#### Brief:
Please set down each record exactly as it appears, but leave out any pictures.

#### Records supplied:
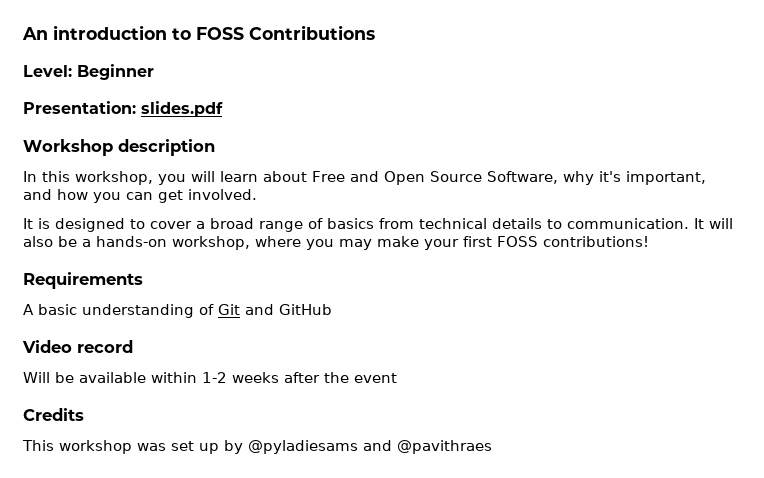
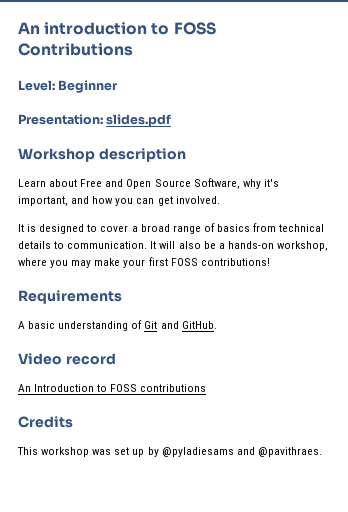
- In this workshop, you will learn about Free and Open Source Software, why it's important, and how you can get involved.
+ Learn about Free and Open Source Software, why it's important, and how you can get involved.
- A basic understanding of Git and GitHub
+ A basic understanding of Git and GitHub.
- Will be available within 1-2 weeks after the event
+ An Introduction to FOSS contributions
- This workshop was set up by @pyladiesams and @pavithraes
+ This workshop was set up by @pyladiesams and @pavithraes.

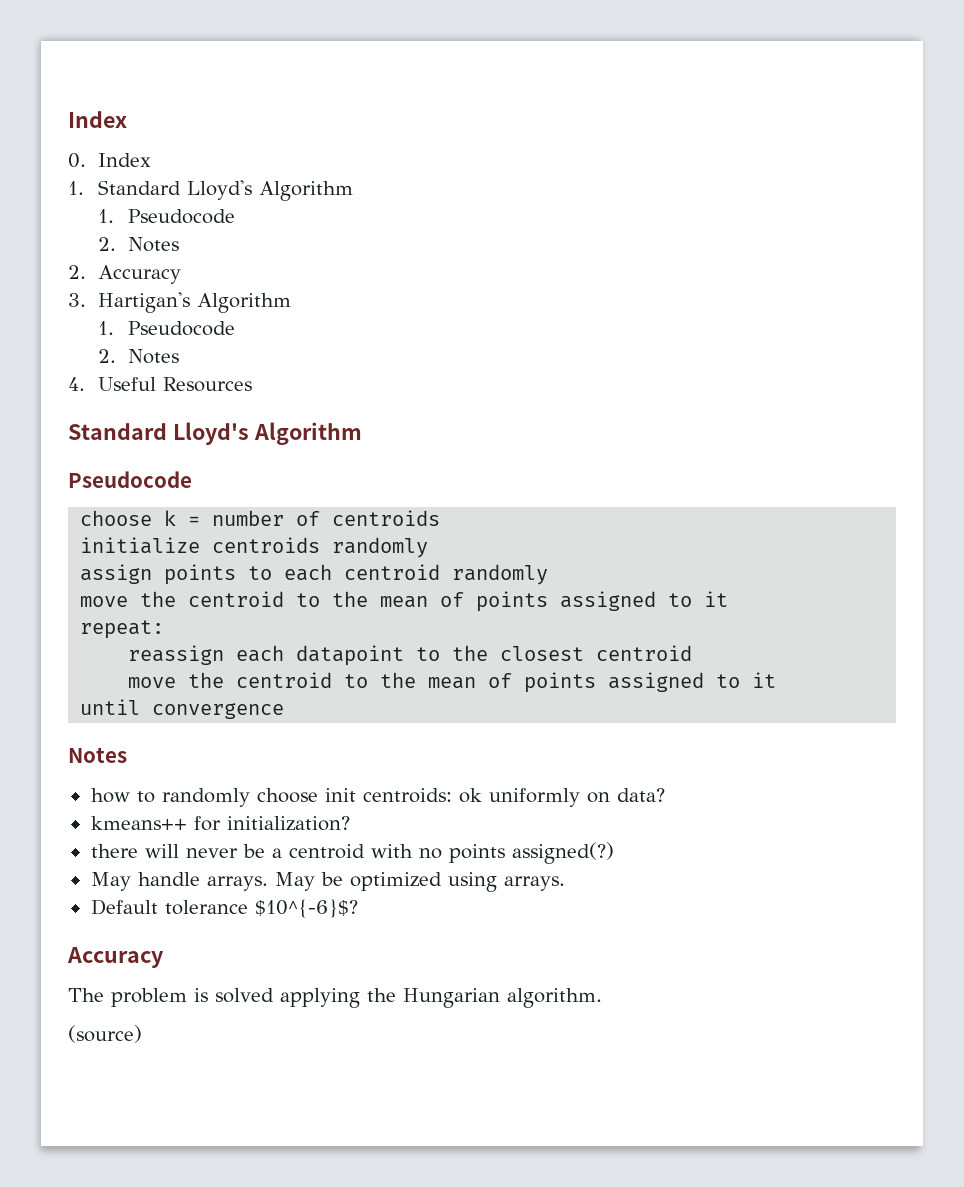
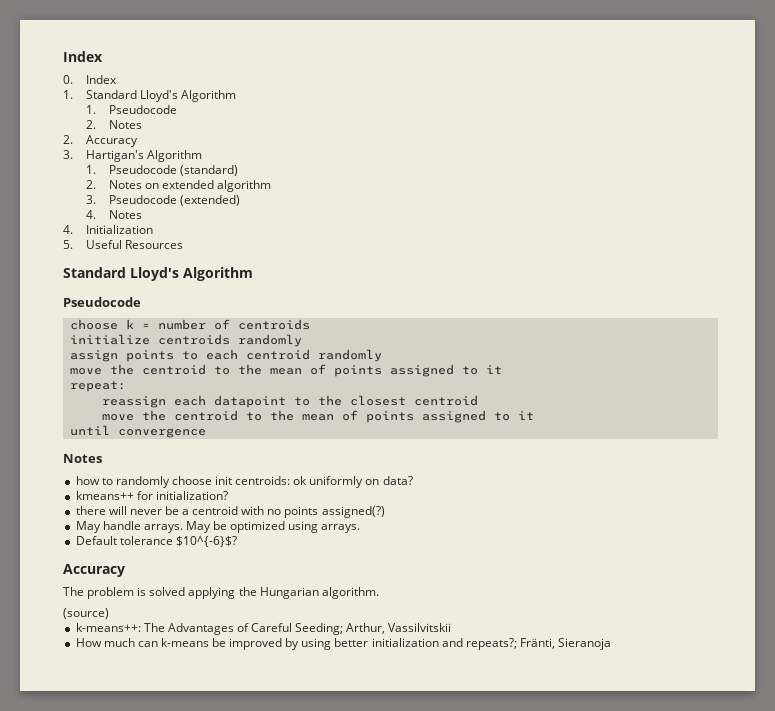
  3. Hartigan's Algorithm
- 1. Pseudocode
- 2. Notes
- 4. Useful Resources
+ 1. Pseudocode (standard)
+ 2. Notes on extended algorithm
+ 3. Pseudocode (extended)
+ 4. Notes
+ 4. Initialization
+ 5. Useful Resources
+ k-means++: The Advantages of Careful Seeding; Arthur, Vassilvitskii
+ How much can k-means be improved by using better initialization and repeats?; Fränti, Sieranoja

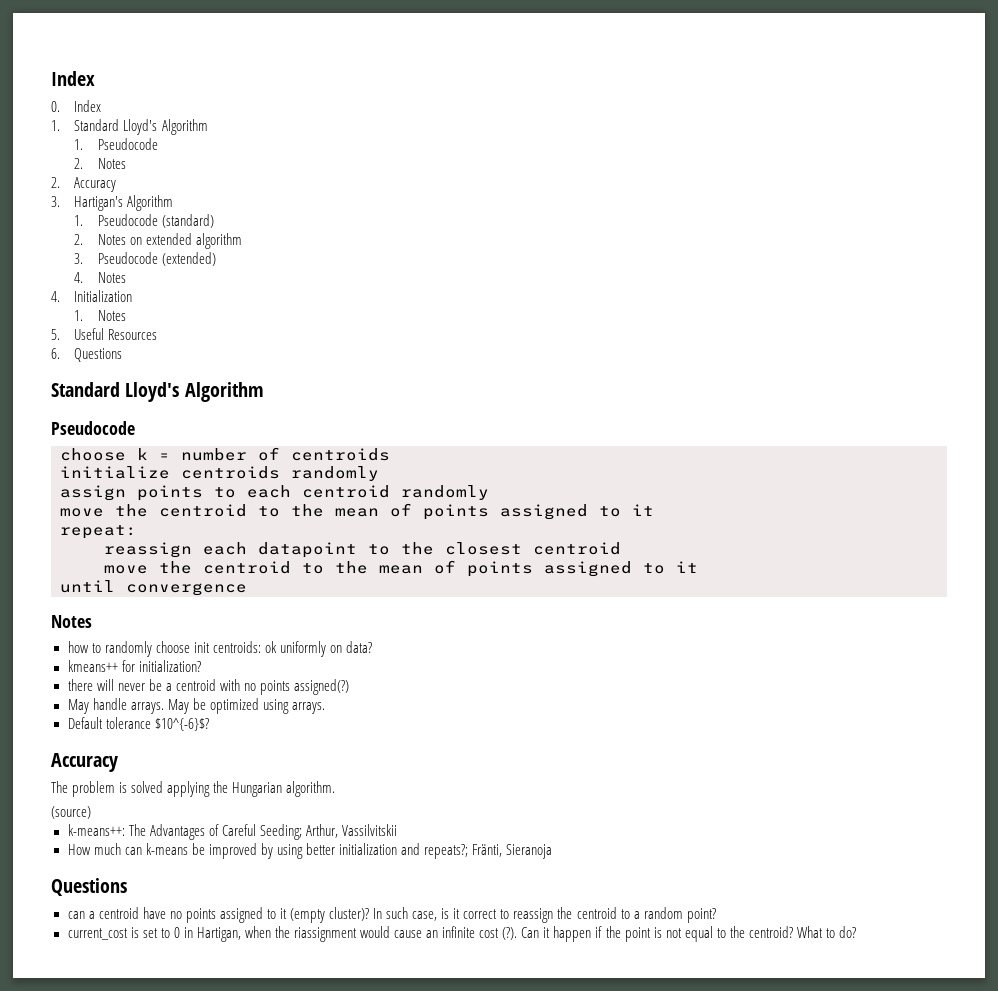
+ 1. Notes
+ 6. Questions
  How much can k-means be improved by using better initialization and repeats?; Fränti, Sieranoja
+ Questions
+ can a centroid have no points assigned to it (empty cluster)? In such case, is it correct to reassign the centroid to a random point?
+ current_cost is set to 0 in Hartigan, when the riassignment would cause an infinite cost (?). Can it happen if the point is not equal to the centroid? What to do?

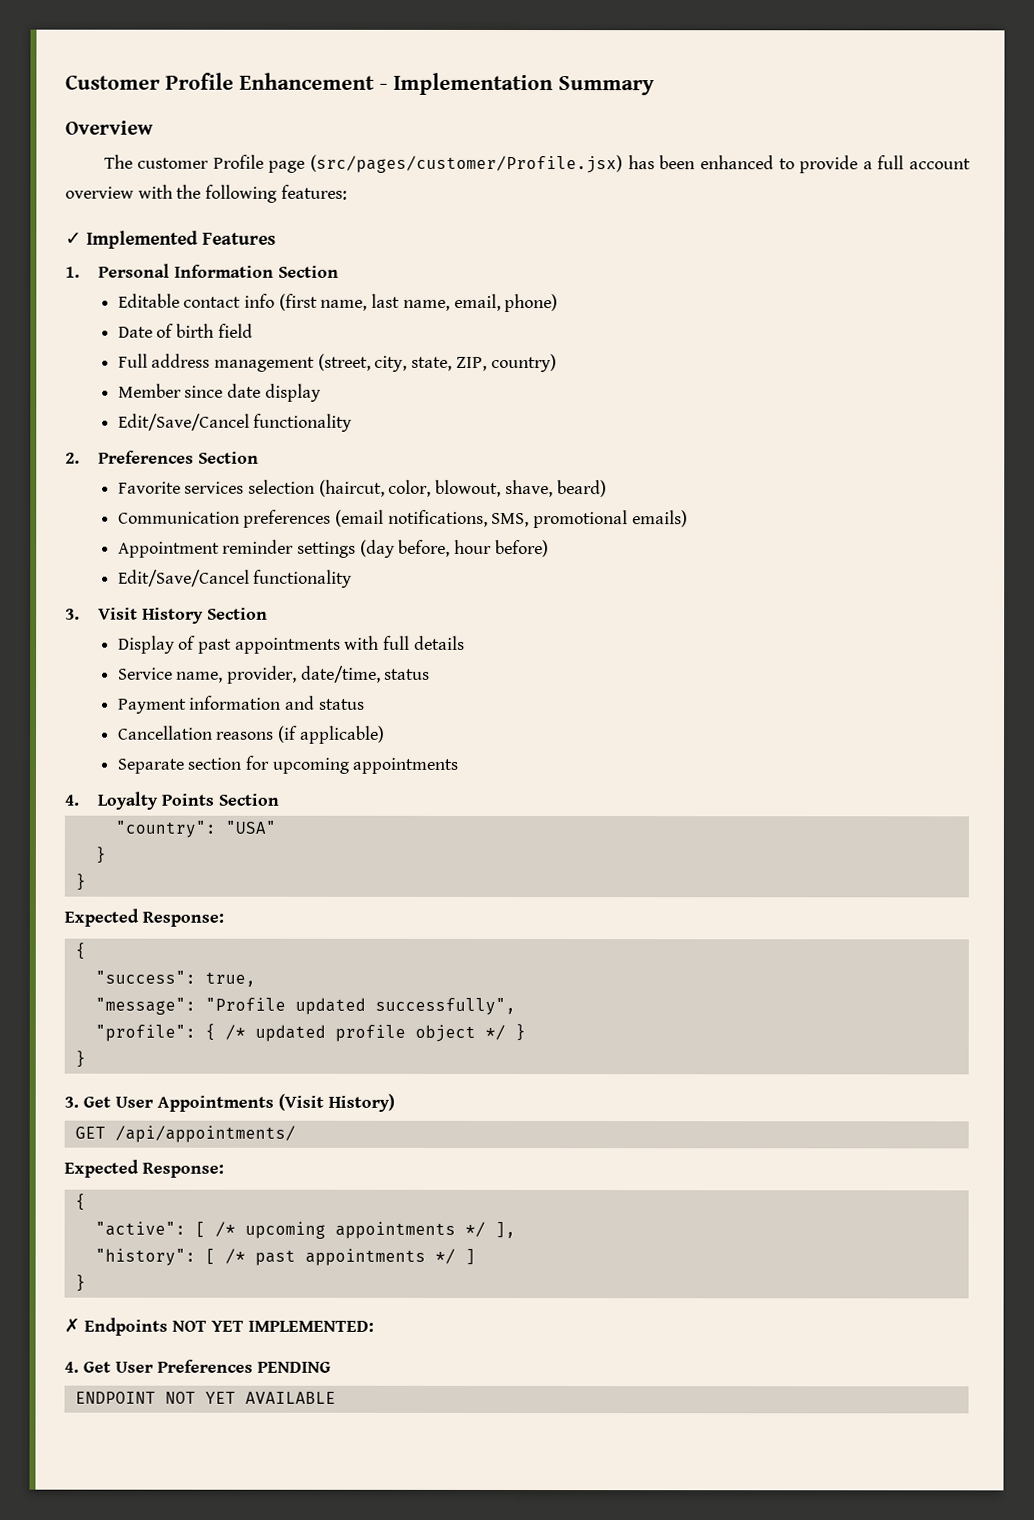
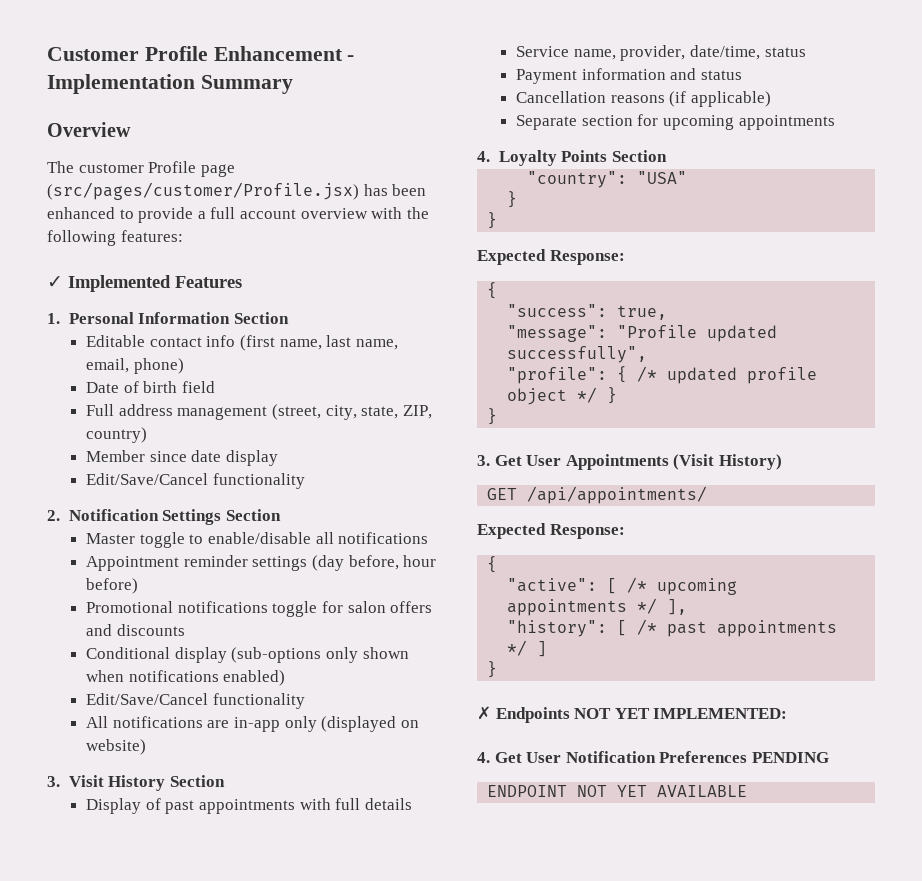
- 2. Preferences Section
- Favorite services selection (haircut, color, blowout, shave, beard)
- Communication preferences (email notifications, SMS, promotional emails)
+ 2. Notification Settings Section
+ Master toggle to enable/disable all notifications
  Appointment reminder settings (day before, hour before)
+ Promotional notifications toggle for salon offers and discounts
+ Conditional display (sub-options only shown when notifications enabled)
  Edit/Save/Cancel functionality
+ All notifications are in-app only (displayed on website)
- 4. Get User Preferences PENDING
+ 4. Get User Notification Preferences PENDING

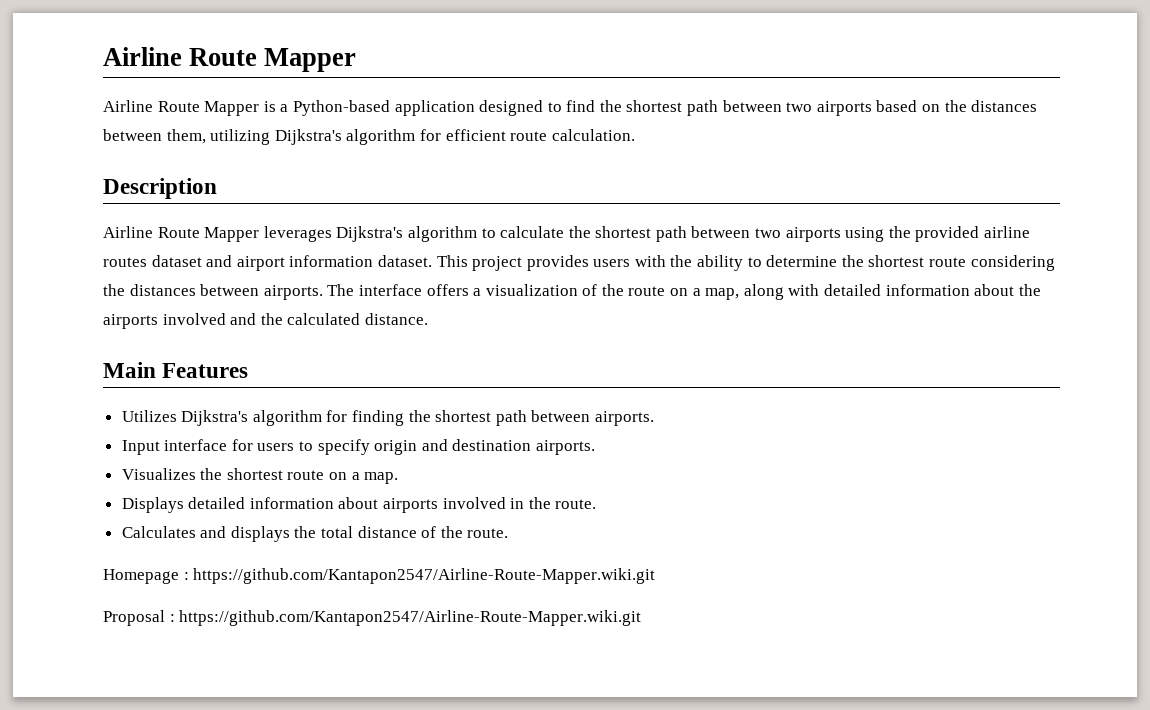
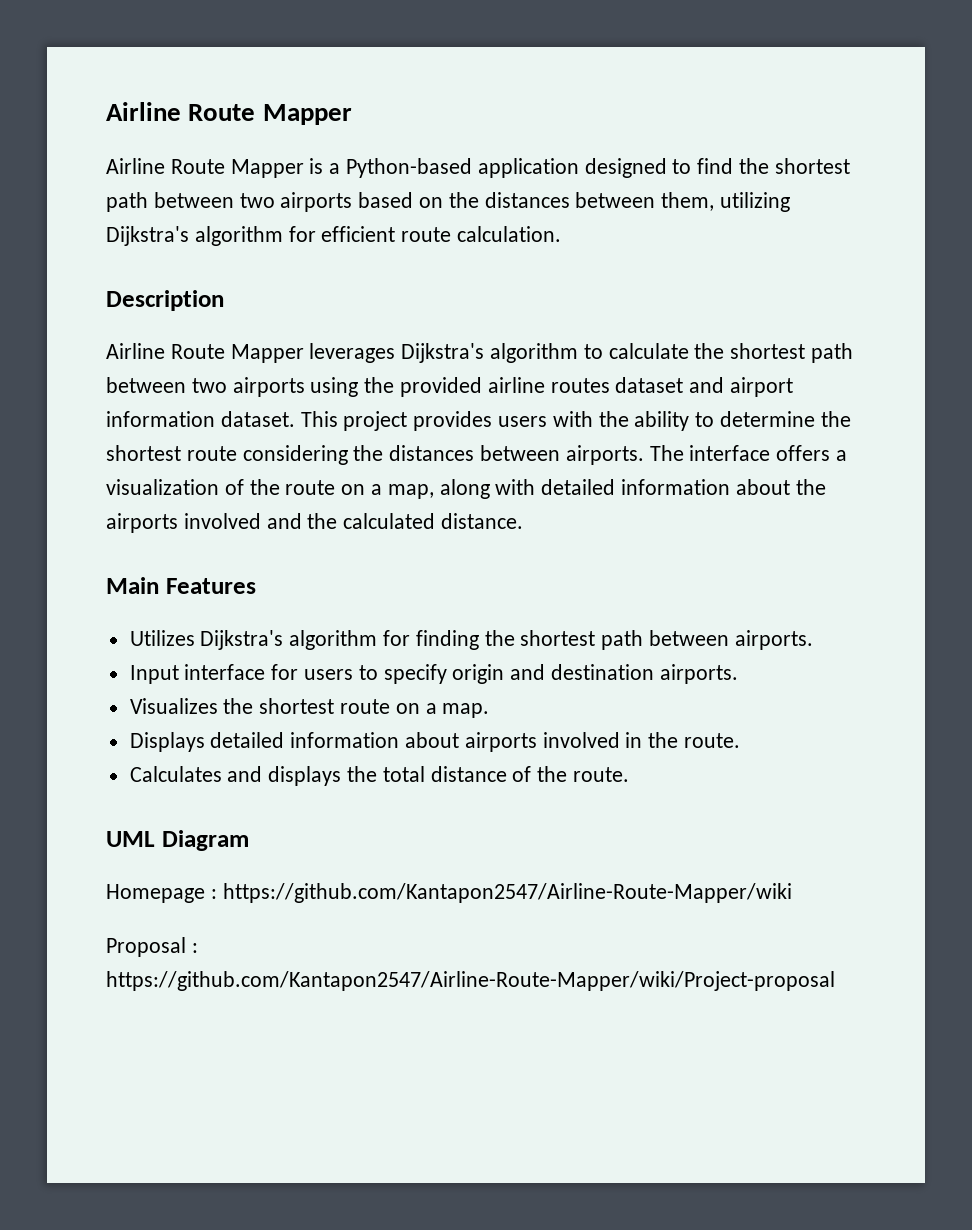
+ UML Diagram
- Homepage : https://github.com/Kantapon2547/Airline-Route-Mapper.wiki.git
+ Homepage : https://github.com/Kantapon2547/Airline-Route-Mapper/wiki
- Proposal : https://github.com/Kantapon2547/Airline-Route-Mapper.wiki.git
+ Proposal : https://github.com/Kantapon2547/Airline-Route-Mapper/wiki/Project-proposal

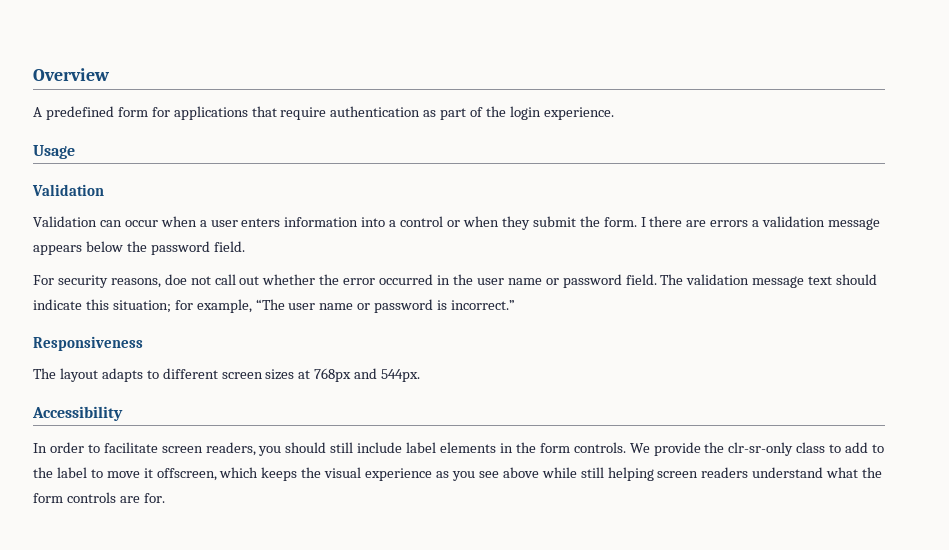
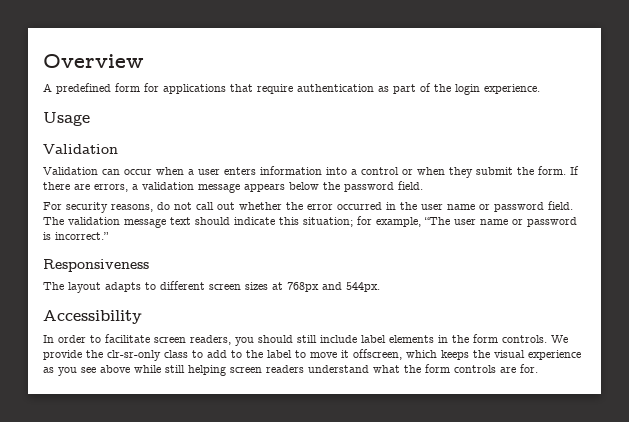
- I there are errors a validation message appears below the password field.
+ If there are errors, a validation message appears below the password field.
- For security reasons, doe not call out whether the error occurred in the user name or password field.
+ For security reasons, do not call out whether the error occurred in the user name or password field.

#### Finished exercise:
- In this workshop, you will learn about Free and Open Source Software, why it's important, and how you can get involved.
+ Learn about Free and Open Source Software, why it's important, and how you can get involved.
- A basic understanding of Git and GitHub
+ A basic understanding of Git and GitHub.
- Will be available within 1-2 weeks after the event
+ An Introduction to FOSS contributions
- This workshop was set up by @pyladiesams and @pavithraes
+ This workshop was set up by @pyladiesams and @pavithraes.

  3. Hartigan's Algorithm
- 1. Pseudocode
- 2. Notes
- 4. Useful Resources
+ 1. Pseudocode (standard)
+ 2. Notes on extended algorithm
+ 3. Pseudocode (extended)
+ 4. Notes
+ 4. Initialization
+ 5. Useful Resources
+ k-means++: The Advantages of Careful Seeding; Arthur, Vassilvitskii
+ How much can k-means be improved by using better initialization and repeats?; Fränti, Sieranoja

+ 1. Notes
+ 6. Questions
  How much can k-means be improved by using better initialization and repeats?; Fränti, Sieranoja
+ Questions
+ can a centroid have no points assigned to it (empty cluster)? In such case, is it correct to reassign the centroid to a random point?
+ current_cost is set to 0 in Hartigan, when the riassignment would cause an infinite cost (?). Can it happen if the point is not equal to the centroid? What to do?

- 2. Preferences Section
- Favorite services selection (haircut, color, blowout, shave, beard)
- Communication preferences (email notifications, SMS, promotional emails)
+ 2. Notification Settings Section
+ Master toggle to enable/disable all notifications
  Appointment reminder settings (day before, hour before)
+ Promotional notifications toggle for salon offers and discounts
+ Conditional display (sub-options only shown when notifications enabled)
  Edit/Save/Cancel functionality
+ All notifications are in-app only (displayed on website)
- 4. Get User Preferences PENDING
+ 4. Get User Notification Preferences PENDING

+ UML Diagram
- Homepage : https://github.com/Kantapon2547/Airline-Route-Mapper.wiki.git
+ Homepage : https://github.com/Kantapon2547/Airline-Route-Mapper/wiki
- Proposal : https://github.com/Kantapon2547/Airline-Route-Mapper.wiki.git
+ Proposal : https://github.com/Kantapon2547/Airline-Route-Mapper/wiki/Project-proposal

- I there are errors a validation message appears below the password field.
+ If there are errors, a validation message appears below the password field.
- For security reasons, doe not call out whether the error occurred in the user name or password field.
+ For security reasons, do not call out whether the error occurred in the user name or password field.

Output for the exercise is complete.